Hacker News new | ask | show | jobs
by benchess 902 days ago
This isn't running on one chip. It's running on 128, or two racks worth of their kit. https://news.ycombinator.com/item?id=38739106

This doesn't mean much without comparing $ or watts of GPU equivalents

3 comments

This article from less than a month ago says that it is on 576 chips https://www.nextplatform.com/2023/11/27/groq-says-it-can-dep...
GPUs can't scale single user performance beyond a certain limit. You can throw 100s of GPUs at it but the latency will never be as good.
Thanks, I need to correct my earlier guess: I believe this demo is running on 9 GroqRacks (576 chips) and I think we may also have an 8 rack version in progress. I can't remember off the top of my head whether this deployment has pipelining of inferences or whether that's work in progress.
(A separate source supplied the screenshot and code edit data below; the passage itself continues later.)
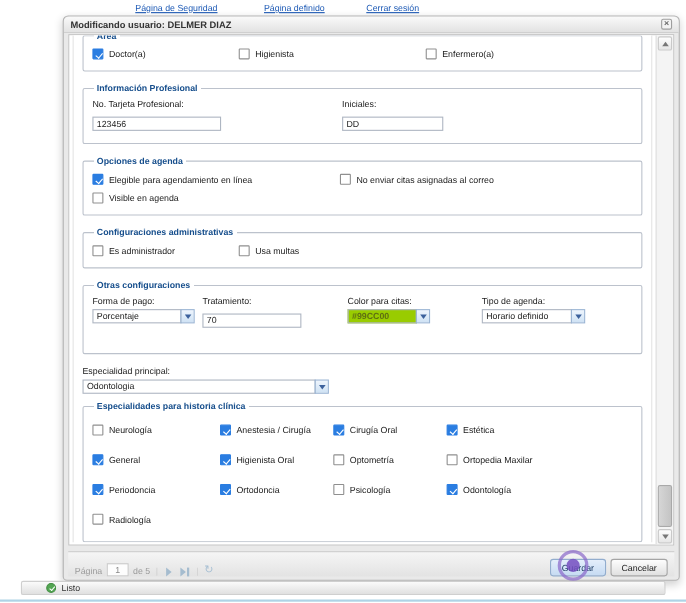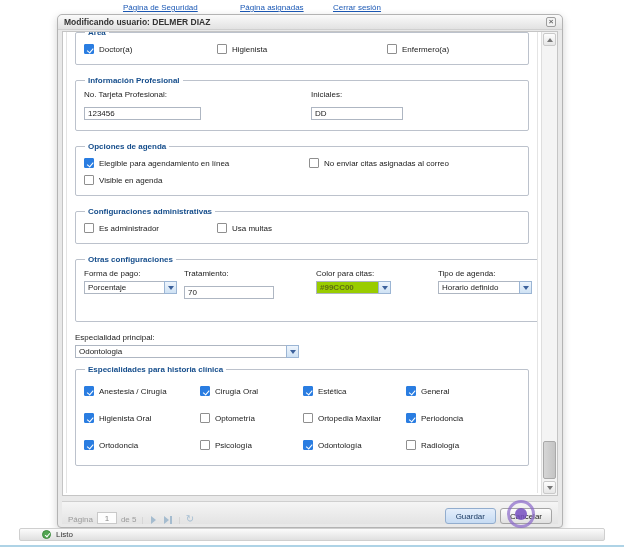--- a/index.html
+++ b/index.html
@@ -5,21 +5,21 @@
   * { box-sizing: border-box; margin: 0; padding: 0; }
   html,body { width:624px; height:548px; background:#fff; overflow:hidden;
     font-family:"Liberation Sans", sans-serif; position:relative; }
 
   
   .top-links { position:absolute; left:0; top:0; width:624px; height:14px; background:#fff; }
   .top-links a { position:absolute; top:3px; font-size:8px; color:#1c59b5; text-decoration:underline; cursor:pointer; }
   .lnk-sec { left:123px; } .lnk-main { left:240px; } .lnk-out { left:333px; }
 
   
-  .dialog { position:absolute; left:57px; top:14px; width:506px; height:514px;
+  .dialog { position:absolute; left:57px; top:14px; width:561px; height:514px;
     background:#e9e9e9; border:1px solid #b3b3b3; border-radius:5px 5px 4px 4px;
     box-shadow:0 3px 8px rgba(0,0,0,0.18); }
   .dlg-header { height:15px; display:flex; align-items:center; padding:0 6px;
     font-size:8.5px; font-weight:bold; color:#333;
     background:linear-gradient(#fafafa,#e2e2e2); border-bottom:1px solid #cfcfcf;
     border-radius:5px 5px 0 0; }
   .dlg-close { margin-left:auto; width:10px; height:10px; border:1px solid #9e9e9e; border-radius:2px;
     background:#f2f2f2; color:#666; font-size:8px; font-weight:bold; line-height:8px;
     display:flex; align-items:center; justify-content:center; cursor:pointer; }
 
@@ -106,21 +106,21 @@
     border-left:1.2px solid #fff; border-bottom:1.2px solid #fff; transform:rotate(-50deg); }
   .status-text { font-size:8px; color:#333; }
 
   .bottom-line { position:absolute; left:0; top:545px; width:624px; height:2px; background:#aed3e6; }
 </style>
 </head>
 <body>
 
 <div class="top-links">
   <a class="lnk-sec">Página de Seguridad</a>
-  <a class="lnk-main">Página asignadas</a>
+  <a class="lnk-main">Página definido</a>
   <a class="lnk-out">Cerrar sesión</a>
 </div>
 
 <div class="dialog">
   <div class="dlg-header">
     <span>Modificando usuario: DELMER DIAZ</span>
     <span class="dlg-close">×</span>
   </div>
 
   <div class="dlg-body">
@@ -235,20 +235,24 @@
           <span class="val" style="width:212px">Odontologia</span>
           <span class="trig">
               <span class="trig-arrow"></span>
             </span>
         </div>
       </div>
 
       <fieldset>
         <legend>Especialidades para historia clínica</legend>
         <div class="grid-esp">
+          <div class="check-item">
+            <span class="cb"></span>
+            <span>Neurología</span>
+          </div>
           <div class="check-item">
             <span class="cb checked"></span>
             <span>Anestesia / Cirugía</span>
           </div>
           <div class="check-item">
             <span class="cb checked"></span>
             <span>Cirugía Oral</span>
           </div>
           <div class="check-item">
             <span class="cb checked"></span>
We've tried a variety of different configurations to improve performance (both latency and throughput), which is possible because of the high level of flexibility and configurability of our architecture and compiler toolchain.

You're right that it is important to compare cost per token also, not just raw speed. Unfortunately I don't have those figures to hand but I think our customer offerings are price competitive with OpenAI's offerings. The biggest takeaway though is that we just don't believe GPU architectures can ever scale to the performance that we can get, at any cost.